Harcèlement managérial et secret médical : ce que change l’arrêt Pronovias de 2025
Le 10 décembre 2025, la Chambre sociale de la Cour de cassation a rendu un arrêt capital (n° 24-15.412). Cette décision majeure redéfinit les frontières du harcèlement moral au travail et sacralise la vie privée du salarié. Pourquoi cette jurisprudence va-t-elle marquer durablement le droit social ? Décryptage d’une victoire pour la protection des travailleurs.
Le harcèlement « institutionnel » : plus besoin de ciblage individuel
Pendant longtemps, prouver un harcèlement moral exigeait de démontrer un acharnement personnel. Désormais, la donne change. Dans l’affaire Pronovias, la Cour de cassation confirme qu’un mode de gestion peut être harcelant en soi, même s’il s’applique à l’ensemble d’une équipe.
Concrètement, si les méthodes de gestion de l’entreprise (pression excessive, objectifs irréalisables, management par le stress) dégradent la santé mentale des collaborateurs, le harcèlement est caractérisé. L’employeur ne peut plus se défendre en prétendant qu’il traite tout le monde de la même manière. Par conséquent, la responsabilité de l’entreprise s’engage dès que l’organisation du travail devient délétère.
Secret médical : l’employeur franchit la ligne rouge
Le second volet de cet arrêt concerne une pratique trop souvent banalisée : l’immixtion de l’employeur dans la santé du salarié. Dans ce dossier, l’entreprise avait contacté directement le médecin traitant d’une salariée pour obtenir des informations sur son arrêt de travail.

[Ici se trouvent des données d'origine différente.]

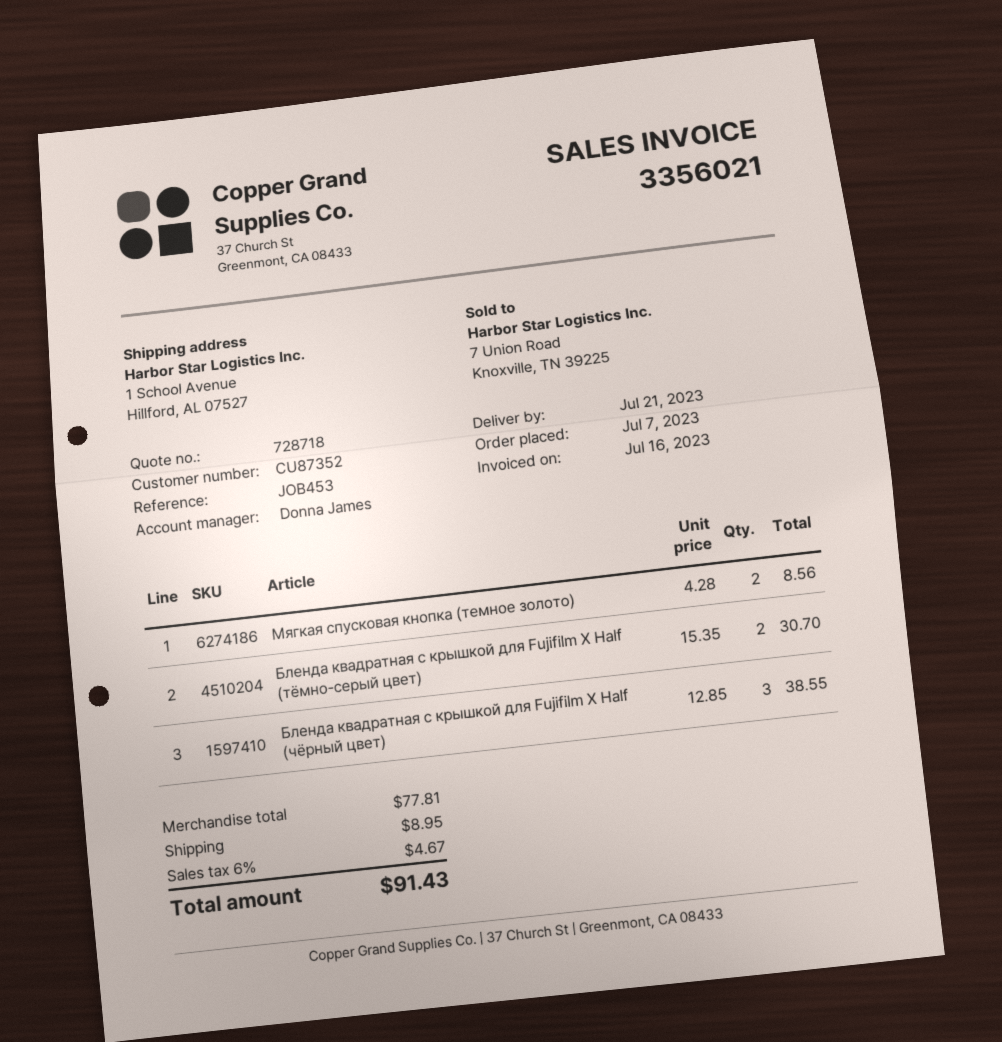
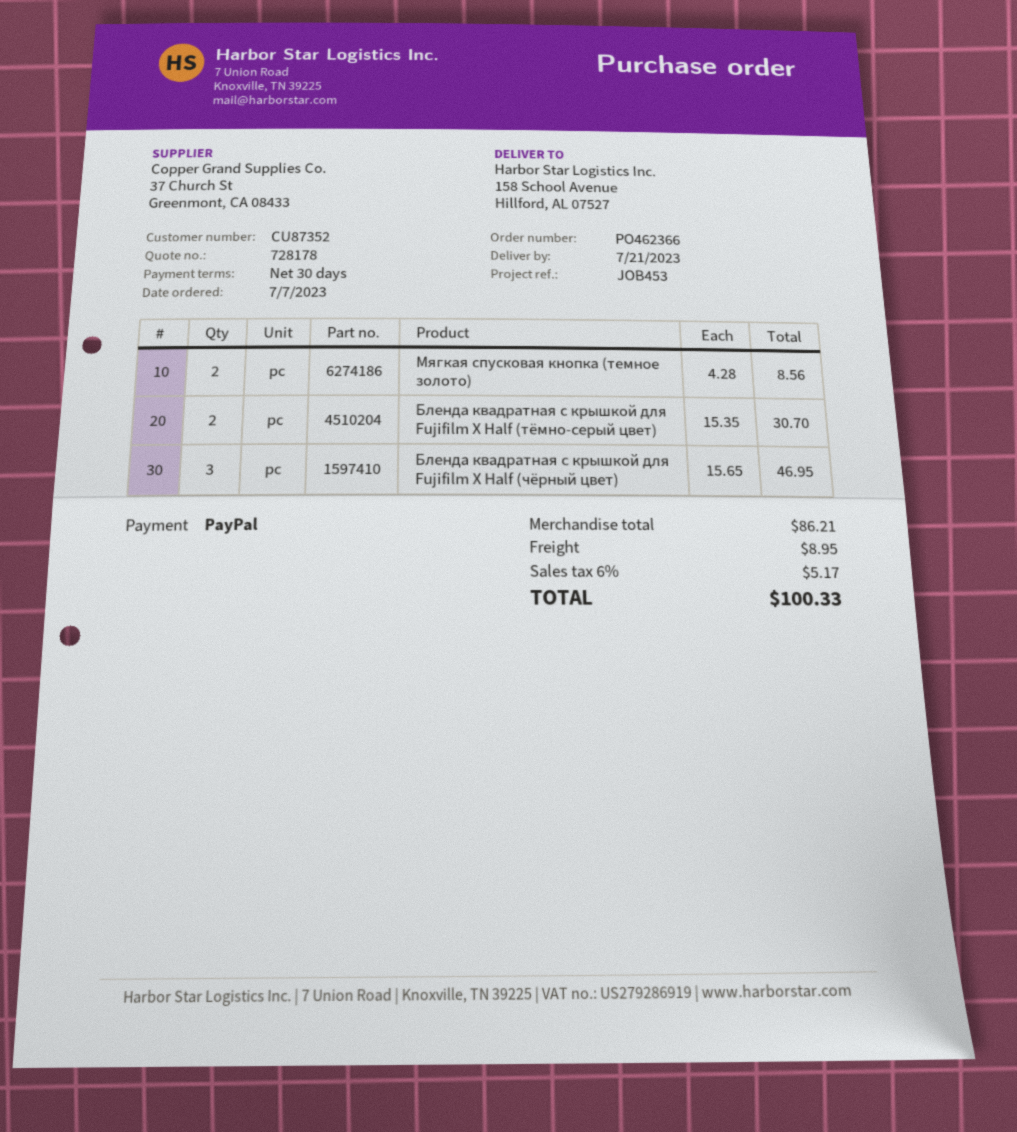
quote number: 728718 -> 728178
ship to: 1 School Avenue, Hillford, AL 07527 -> 158 School Avenue, Hillford, AL 07527
Бленда квадратная с крышкой для Fujifilm X Half (чёрный цвет): 3 x 12.85 = 38.55 -> 3 x 15.65 = 46.95
subtotal: 77.81 -> 86.21
tax: 6% = 4.67 -> 6% = 5.17
total: 91.43 -> 100.33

La sanction de la Haute juridiction est sans appel. Elle rappelle que l’état de santé et les échanges avec un médecin relèvent strictement de la vie privée. En utilisant des informations médicales obtenues de manière illicite pour justifier un licenciement, l’employeur commet une faute grave. La Cour protège ainsi le secret médical comme un rempart infranchissable, garantissant qu’aucune donnée de santé ne devienne une arme contre le salarié.
Pourquoi le licenciement est-il jugé nul ?

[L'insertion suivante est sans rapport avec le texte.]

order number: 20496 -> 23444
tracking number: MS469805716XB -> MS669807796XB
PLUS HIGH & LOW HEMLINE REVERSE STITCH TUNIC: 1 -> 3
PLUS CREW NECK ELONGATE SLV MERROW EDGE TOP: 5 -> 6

L’impact financier et juridique de cette décision est colossal pour les entreprises. Puisque l’employeur a violé une liberté fondamentale (le droit à la vie privée), le licenciement n’est pas simplement « sans cause réelle et sérieuse » : il est nul.
Quelles sont les conséquences de cette nullité ?
Éviction du barème Macron : Les indemnités ne sont plus plafonnées.
Droit à la réintégration : Le salarié peut exiger de reprendre son poste.
Réparation intégrale : Le juge peut octroyer des dommages-intérêts importants pour le préjudice subi.
En résumé, cette jurisprudence place la barre très haut en matière de respect des libertés individuelles au travail.
Ce que les services RH doivent retenir
Face à cette évolution, les entreprises doivent impérativement adapter leurs pratiques. Premièrement, il devient urgent d’auditer les méthodes de management pour identifier d’éventuels risques psychosociaux collectifs. Deuxièmement, il faut cesser toute communication directe avec les médecins traitants des collaborateurs. L’unique interlocuteur légitime reste la médecine du travail.
En agissant ainsi, les organisations protègent non seulement leurs salariés, mais elles sécurisent également leur propre risque juridique.